[mpich-discuss] Error while using MPI_Send
Kenneth Raffenetti
raffenet at mcs.anl.gov
Mon Jul 25 13:36:47 CDT 2016
Hi,
Normally this type of error would be the result of a firewall blocking
communication, but your run is on a single node so that shouldn't be the
case. I wonder, since it did work at one point, if there is some bad
state on your system that might be cleared with a reboot?
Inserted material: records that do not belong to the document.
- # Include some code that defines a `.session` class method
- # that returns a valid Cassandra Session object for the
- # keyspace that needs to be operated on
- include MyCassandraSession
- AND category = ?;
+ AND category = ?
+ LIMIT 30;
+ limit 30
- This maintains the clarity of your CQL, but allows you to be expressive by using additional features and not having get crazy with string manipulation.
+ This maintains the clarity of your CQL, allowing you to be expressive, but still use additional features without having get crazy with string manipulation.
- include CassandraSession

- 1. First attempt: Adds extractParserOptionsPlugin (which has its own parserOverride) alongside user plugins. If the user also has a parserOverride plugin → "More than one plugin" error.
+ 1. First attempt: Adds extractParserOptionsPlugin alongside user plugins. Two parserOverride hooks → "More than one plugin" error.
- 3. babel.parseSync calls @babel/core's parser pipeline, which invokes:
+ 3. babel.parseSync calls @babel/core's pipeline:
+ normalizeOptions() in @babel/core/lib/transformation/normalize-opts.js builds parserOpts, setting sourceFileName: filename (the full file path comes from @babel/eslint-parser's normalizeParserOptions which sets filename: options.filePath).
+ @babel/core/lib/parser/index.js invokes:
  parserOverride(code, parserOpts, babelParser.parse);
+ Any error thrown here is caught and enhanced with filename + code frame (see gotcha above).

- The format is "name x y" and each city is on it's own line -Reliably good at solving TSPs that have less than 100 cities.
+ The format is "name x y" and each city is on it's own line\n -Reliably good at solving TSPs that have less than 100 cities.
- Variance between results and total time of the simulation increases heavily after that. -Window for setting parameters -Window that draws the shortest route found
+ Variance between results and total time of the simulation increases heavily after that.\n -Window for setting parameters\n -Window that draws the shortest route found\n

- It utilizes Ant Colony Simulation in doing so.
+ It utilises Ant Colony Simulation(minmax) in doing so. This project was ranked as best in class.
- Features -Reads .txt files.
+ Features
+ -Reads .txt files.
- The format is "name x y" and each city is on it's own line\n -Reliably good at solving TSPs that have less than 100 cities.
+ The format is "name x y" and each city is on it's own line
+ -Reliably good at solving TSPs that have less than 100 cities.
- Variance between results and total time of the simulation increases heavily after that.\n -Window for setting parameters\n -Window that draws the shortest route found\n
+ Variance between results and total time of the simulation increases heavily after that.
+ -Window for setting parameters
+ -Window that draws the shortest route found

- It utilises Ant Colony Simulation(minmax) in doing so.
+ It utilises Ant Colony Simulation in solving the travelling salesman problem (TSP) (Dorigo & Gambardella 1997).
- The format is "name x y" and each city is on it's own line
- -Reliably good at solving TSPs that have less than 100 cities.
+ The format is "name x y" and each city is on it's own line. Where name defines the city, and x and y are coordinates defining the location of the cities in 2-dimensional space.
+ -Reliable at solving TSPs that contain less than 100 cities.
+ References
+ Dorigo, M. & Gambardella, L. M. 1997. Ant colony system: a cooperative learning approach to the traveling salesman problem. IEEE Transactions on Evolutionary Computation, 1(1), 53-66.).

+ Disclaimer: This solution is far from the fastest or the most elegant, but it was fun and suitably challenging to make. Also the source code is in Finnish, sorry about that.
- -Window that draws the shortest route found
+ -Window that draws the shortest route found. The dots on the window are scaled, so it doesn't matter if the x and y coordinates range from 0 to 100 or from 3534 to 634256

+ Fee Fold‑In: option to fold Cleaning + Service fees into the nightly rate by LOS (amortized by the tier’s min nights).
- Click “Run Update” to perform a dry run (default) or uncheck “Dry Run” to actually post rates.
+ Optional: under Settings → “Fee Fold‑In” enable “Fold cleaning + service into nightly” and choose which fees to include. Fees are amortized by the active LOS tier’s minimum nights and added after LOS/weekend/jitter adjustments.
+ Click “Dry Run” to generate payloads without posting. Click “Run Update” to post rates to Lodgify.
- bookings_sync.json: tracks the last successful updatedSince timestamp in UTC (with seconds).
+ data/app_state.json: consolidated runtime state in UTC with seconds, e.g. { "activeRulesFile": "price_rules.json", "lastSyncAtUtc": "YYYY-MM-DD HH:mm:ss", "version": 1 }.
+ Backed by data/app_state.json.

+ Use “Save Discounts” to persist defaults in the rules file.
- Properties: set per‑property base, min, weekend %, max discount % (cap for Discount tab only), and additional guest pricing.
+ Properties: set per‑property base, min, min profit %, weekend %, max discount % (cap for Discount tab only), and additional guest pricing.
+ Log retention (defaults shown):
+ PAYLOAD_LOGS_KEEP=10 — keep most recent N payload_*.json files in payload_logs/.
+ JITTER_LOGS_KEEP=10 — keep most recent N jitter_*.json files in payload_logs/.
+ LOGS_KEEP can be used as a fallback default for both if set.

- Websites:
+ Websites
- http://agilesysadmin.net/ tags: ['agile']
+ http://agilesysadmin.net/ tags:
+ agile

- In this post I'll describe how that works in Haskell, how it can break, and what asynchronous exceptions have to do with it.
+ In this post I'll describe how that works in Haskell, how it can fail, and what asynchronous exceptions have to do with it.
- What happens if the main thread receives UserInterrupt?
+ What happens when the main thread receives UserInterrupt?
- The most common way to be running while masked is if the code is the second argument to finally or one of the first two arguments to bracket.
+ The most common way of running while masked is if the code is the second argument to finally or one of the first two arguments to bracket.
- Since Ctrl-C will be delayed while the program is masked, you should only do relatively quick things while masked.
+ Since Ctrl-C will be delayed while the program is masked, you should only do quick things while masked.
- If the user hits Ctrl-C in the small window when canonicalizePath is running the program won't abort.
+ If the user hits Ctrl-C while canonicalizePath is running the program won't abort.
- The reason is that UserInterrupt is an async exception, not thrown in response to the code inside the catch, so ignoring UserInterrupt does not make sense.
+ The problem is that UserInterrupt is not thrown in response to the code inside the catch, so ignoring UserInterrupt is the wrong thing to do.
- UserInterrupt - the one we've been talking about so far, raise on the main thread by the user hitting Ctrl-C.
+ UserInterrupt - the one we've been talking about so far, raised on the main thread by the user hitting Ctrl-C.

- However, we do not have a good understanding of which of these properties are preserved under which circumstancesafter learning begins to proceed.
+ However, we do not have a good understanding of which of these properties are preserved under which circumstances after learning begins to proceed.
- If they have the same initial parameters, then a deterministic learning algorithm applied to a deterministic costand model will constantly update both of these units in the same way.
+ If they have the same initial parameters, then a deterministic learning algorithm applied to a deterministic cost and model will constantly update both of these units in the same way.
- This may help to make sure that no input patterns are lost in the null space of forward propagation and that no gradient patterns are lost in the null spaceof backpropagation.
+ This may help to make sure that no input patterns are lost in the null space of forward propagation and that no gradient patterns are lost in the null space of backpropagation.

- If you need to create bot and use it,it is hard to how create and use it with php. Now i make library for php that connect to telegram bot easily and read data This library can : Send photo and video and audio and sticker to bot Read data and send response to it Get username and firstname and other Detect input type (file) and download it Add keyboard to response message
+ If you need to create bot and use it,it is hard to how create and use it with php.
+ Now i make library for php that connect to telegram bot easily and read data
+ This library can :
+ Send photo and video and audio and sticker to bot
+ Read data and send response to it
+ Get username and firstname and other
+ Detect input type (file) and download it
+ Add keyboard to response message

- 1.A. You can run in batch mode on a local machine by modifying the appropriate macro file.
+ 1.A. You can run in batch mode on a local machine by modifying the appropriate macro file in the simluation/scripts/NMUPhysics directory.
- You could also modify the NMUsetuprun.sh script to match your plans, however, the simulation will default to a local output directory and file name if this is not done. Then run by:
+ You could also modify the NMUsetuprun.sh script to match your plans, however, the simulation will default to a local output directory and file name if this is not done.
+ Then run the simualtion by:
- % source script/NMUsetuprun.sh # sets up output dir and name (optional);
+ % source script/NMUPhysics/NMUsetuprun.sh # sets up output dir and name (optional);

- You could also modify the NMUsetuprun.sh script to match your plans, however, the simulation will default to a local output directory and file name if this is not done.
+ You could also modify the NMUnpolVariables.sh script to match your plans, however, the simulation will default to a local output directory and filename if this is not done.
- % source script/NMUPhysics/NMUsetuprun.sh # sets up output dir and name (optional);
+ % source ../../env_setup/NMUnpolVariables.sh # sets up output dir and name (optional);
It also looks like you are running on a Android system, which we do not
have much experience with, and no good way to test ourselves so our ways
to help may be limited.
Ken
On 07/24/2016 11:50 AM, Doha Ehab wrote:
> Hello
> I am using a cross compiled version of MPICH3, I was trying simple
> containing MPI_Send and MPI_Recv, it was working but suddenly I keep
> receiving this error messsage: can anyone point out what is wrong and
> how to fix it.
>
> $ mpiexec -v -n 4 /data/parallelCode
> host: tab
>
> ==================================================================================================
> mpiexec options:
> ----------------
> Base path: /system/xbin/
> Launcher: (null)
> Debug level: 1
> Enable X: -1
>
> Global environment:
> -------------------
> _=/system/xbin/mpiexec
> PATH=/sbin:/vendor/bin:/system/sbin:/system/bin:/system/xbin
> LOOP_MOUNTPOINT=/mnt/obb
> ANDROID_ROOT=/system
> SHELL=/system/bin/sh
> ANDROID_DATA=/data
> ANDROID_ASSETS=/system/app
> TERM=vt100
> ANDROID_PROPERTY_WORKSPACE=8,0
> ANDROID_BOOTLOGO=1
> HOSTNAME=hwt1701
> LD_LIBRARY_PATH=/vendor/lib:/system/lib
>
> BOOTCLASSPATH=/system/framework/core.jar:/system/framework/conscrypt.jar:/system/framework/okhttp.jar:/system/framework/core-junit.jar:/system/framework/bouncycastle.jar:/system/framework/ext.jar:/system/framework/framework.jar:/system/framework/framework2.jar:/system/framework/hwframework.jar:/system/framework/hwcustframework.jar:/system/framework/telephony-common.jar:/system/framework/voip-common.jar:/system/framework/mms-common.jar:/system/framework/android.policy.jar:/system/framework/services.jar:/system/framework/apache-xml.jar:/system/framework/webviewchromium.jar:/system/framework/hwEmui.jar:/system/framework/hwServices.jar:/system/framework/hwAndroid.policy.jar:/system/framework/hwTelephony-common.jar:/system/framework/hwpadext.jar
> EMULATED_STORAGE_SOURCE=/mnt/shell/emulated
> ANDROID_SOCKET_adbd=10
> EMULATED_STORAGE_TARGET=/storage/emulated
> ANDROID_STORAGE=/storage
> MKSH=/system/bin/sh
> EXTERNAL_STORAGE=/storage/emulated/legacy
> USBHOST_STORAGE=/storage/usbdisk
> RANDOM=11338
> ASEC_MOUNTPOINT=/mnt/asec
> SECONDARY_STORAGE=/storage/sdcard1
> USER=shell
> LEGACY_STORAGE=/storage/emulated/legacy
> HOME=/data
>
> Hydra internal environment:
> ---------------------------
> GFORTRAN_UNBUFFERED_PRECONNECTED=y
>
>
> Proxy information:
> *********************
> [1] proxy: tab (1 cores)
> Exec list: /data/mmp100 (4 processes);
>
>
> ==================================================================================================
>
> [mpiexec at tab] Timeout set to -1 (-1 means infinite)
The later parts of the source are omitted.